Confidence Intervals for Goodness of Fit

Copyright © 2011–2017 by Stan Brown

Summary: When you test goodness of fit to a model, you’re not testing your sample against just one number but against k proportions for the k categories or possible responses. Can you go backwards and ask which models could be consistent with your sample data? Yes, but finding boundaries for k proportions in a model is a little trickier than finding bounds for a single parameter. This page explains how: first with a concrete example, then for the general case.

See also: Two Excel workbooks are provided to help with calculations: the M&Ms example (30 KB), and the general case for up to 11 categories (29 KB).


CI for M&Ms: Separate Proportions

Plain M&Ms

My Spring 2011 evening class counted the colors of plain M&Ms and compared the color distribution to the model on the company’s Web site. Their data are at the right. They computed χ² = 19.44 and p-value = 0.0016, so they rejected the model. But what models would be possible from their data, with 95% confidence?

Caution: As always, to apply the analysis techniques you need a simple random sample, and the class didn’t have that. The Fun Size M&Ms packs that they analyzed were bought from the same store on the same day and almost certainly came from one small part of one production run. So they didn’t actually prove that the company’s model is wrong, but for the sake of illustrating the methods I’m going to proceed as if they had.

At first, you might think a 95% CI for the model is a piece of cake: just do a 95% CI for the proportion of blues, then a 95% CI for the proportion of browns, and so on. But the problem with that is that you’re doing multiple confidence intervals from the same sample.

Why is that bad? Well, remember what a 95% confidence interval means. Ninety-five percent of the time, the CI does contain the true value of the population parameter, but 5% of the time it does not. If you do six confidence intervals from the same sample, can you say we’re 95% confident in all of them? No.

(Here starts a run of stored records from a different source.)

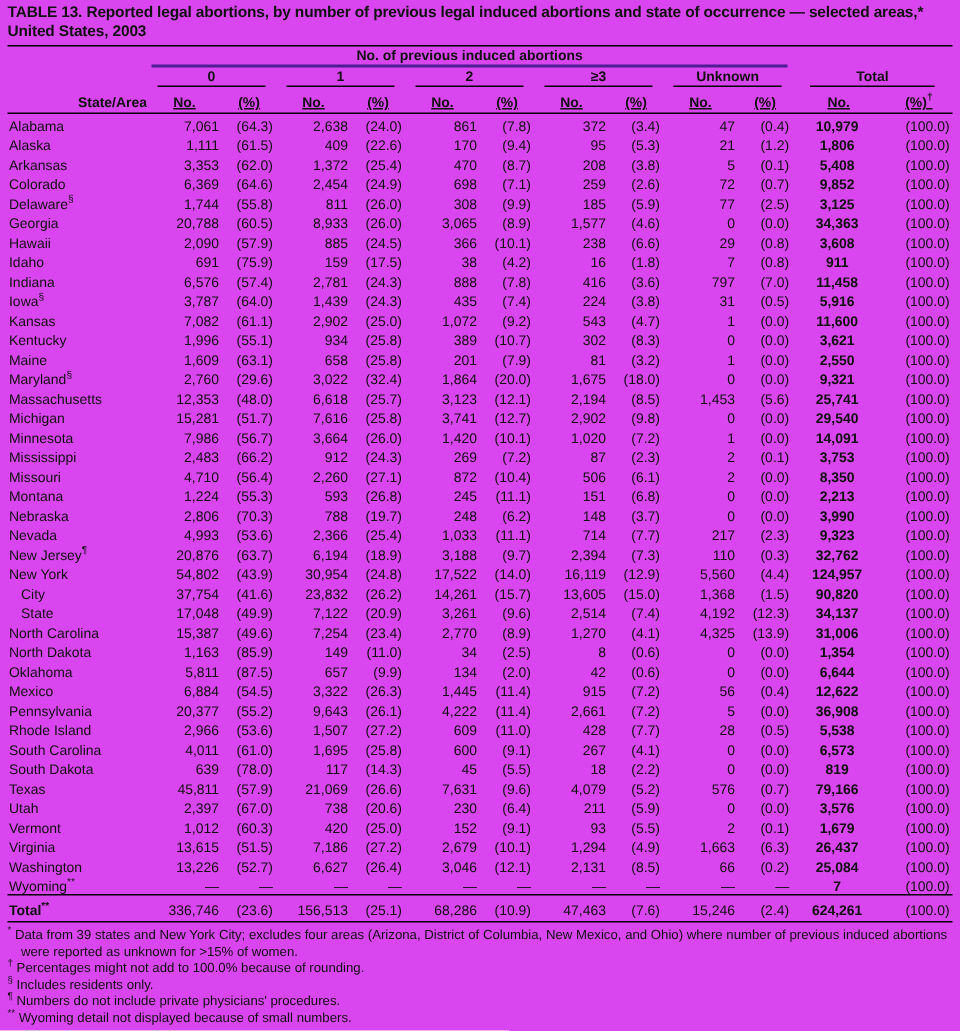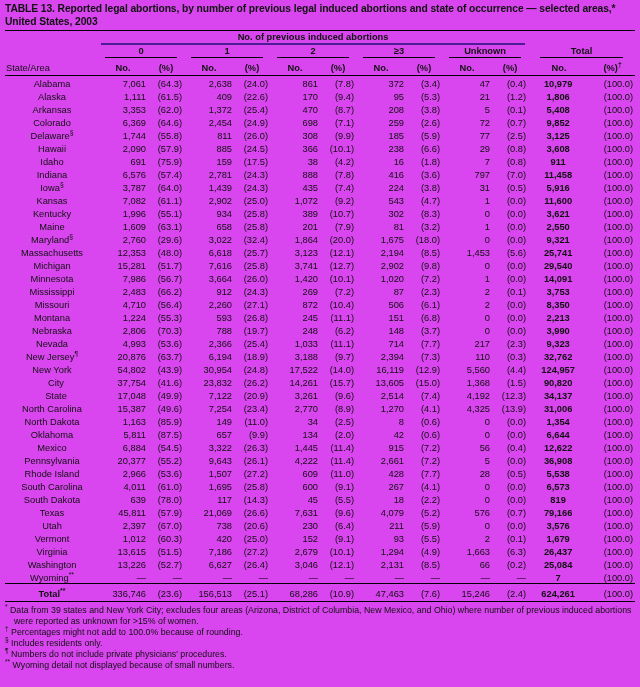"State/Area" .th-sa { font-weight: normal -> bold; text-align: left -> right }
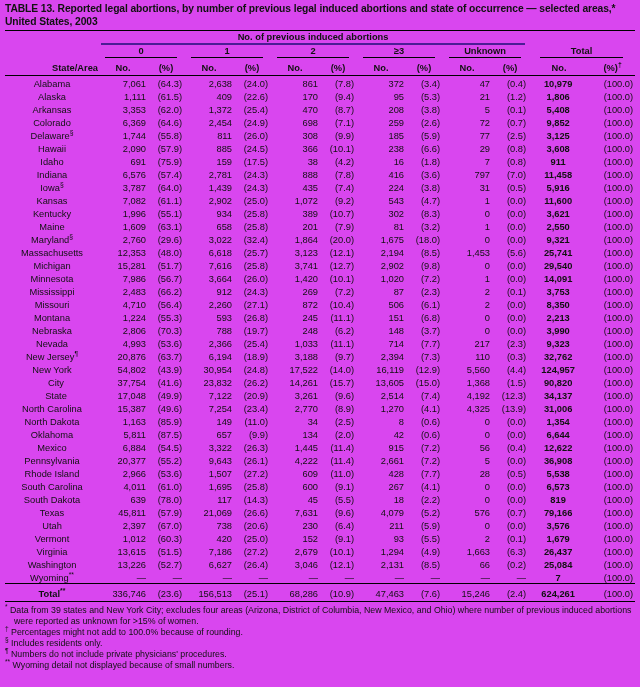"No." .th-no,.th-pct { text-decoration: none -> underline }
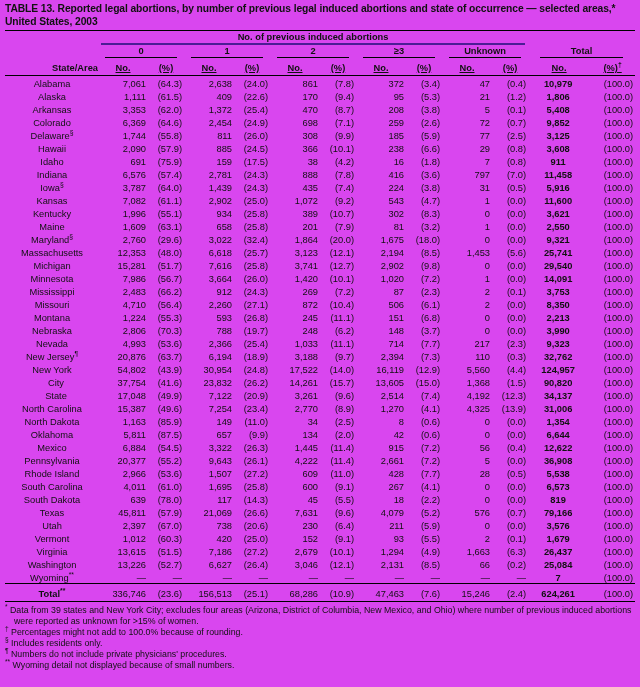"Alabama" .label { text-align: center -> left }
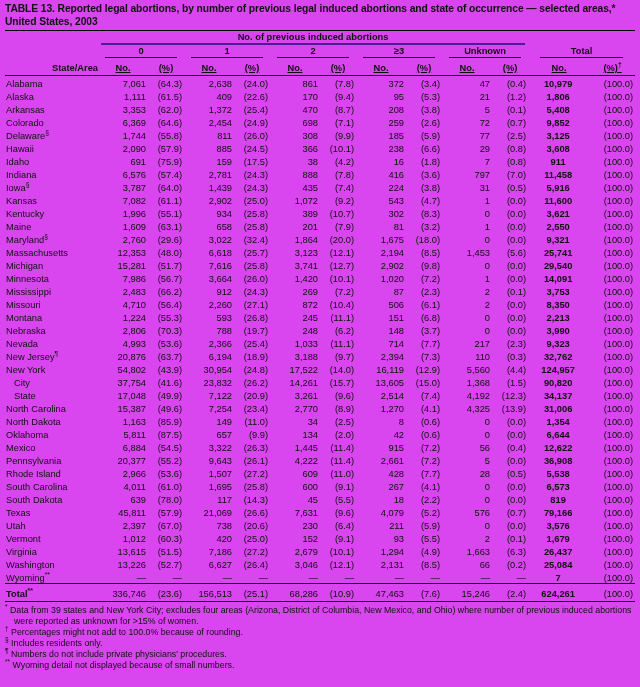"Georgia" tr.row { html: none -> <tr> <td><span>Georgia</span></td> <td>20,788</td> <td>(60.5)</td> <td>8,933</td> <td>(26.0)</td> <td>3,065</td> <td>(8.9)</td> <td>1,577</td> <td>(4.6)</td> <td>0</td> <td>(0.0)</td> <td>34,363</td> <td>(100.0)</td> </tr> }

If there’s a 95% chance that any one of them is right, then clearly the chance that all six are right is less than 95%. They’re not independent, and so the simple multiplication rule doesn’t apply exactly, but the approximate probability of all six being right is 0.956 = 0.74.

If you want to take six confidence intervals from the same data, and have 95% confidence that they’re all right, then the confidence level for each of the six CIs must be the sixth root of 95%, about 99.1%. (Another common calculation is to use 1−α/k as confidence level for each of the k categories; this gives a similar number.)

Confidence Intervals for Six Proportions
(99.1% individual, 95% aggregate)
ColorModelObserved CI for p
Blue24%12720%16 to 24%
Brown13%6310% 7 to 13%
Green16%12219%15 to 24%
Orange20%14723%19 to 28%
Red13%9315%11 to 19%
Yellow14%7612% 9 to 16%

You can see the calculations in the second section of the accompanying Excel workbook, where you can even change the confidence level if you wish. If you have a TI-83, 84, 89, or 92 calculator, you can do a 1-PropZInt with the confidence level .95^(1/6).

CI for M&Ms: Overall Model

The previous solution is easy enough to compute, but it’s a little unsatisfying. Aside from the issue with choosing a substitute confidence level, there’s a philosophical problem. After all, the hypothesis test wasn’t about one color at a time but about the model considered as a whole. Shouldn’t the confidence interval also consider the model as a whole?

Well, yes, that’s certainly possible. It’s hard to think about, though. The (unknown) possible proportions for the six colors represent a region in six-dimensional space. And even if you can picture 6-D space, how would you express the results? So as a practical matter you still have to come up with lower and upper bounds for each of the six colors.

How can you do that? Well, remember that a confidence interval is just the flip side of a hypothesis test. If the HT fails to reject H0, then the parameter from H0 is within the confidence interval. (See Confidence Interval and Hypothesis Test if you need a refresher in that concept.) So looking for a CI for goodness of fit is the same as looking for the possible values of the six model percentages that would not be rejected in a HT with the data observed in the sample.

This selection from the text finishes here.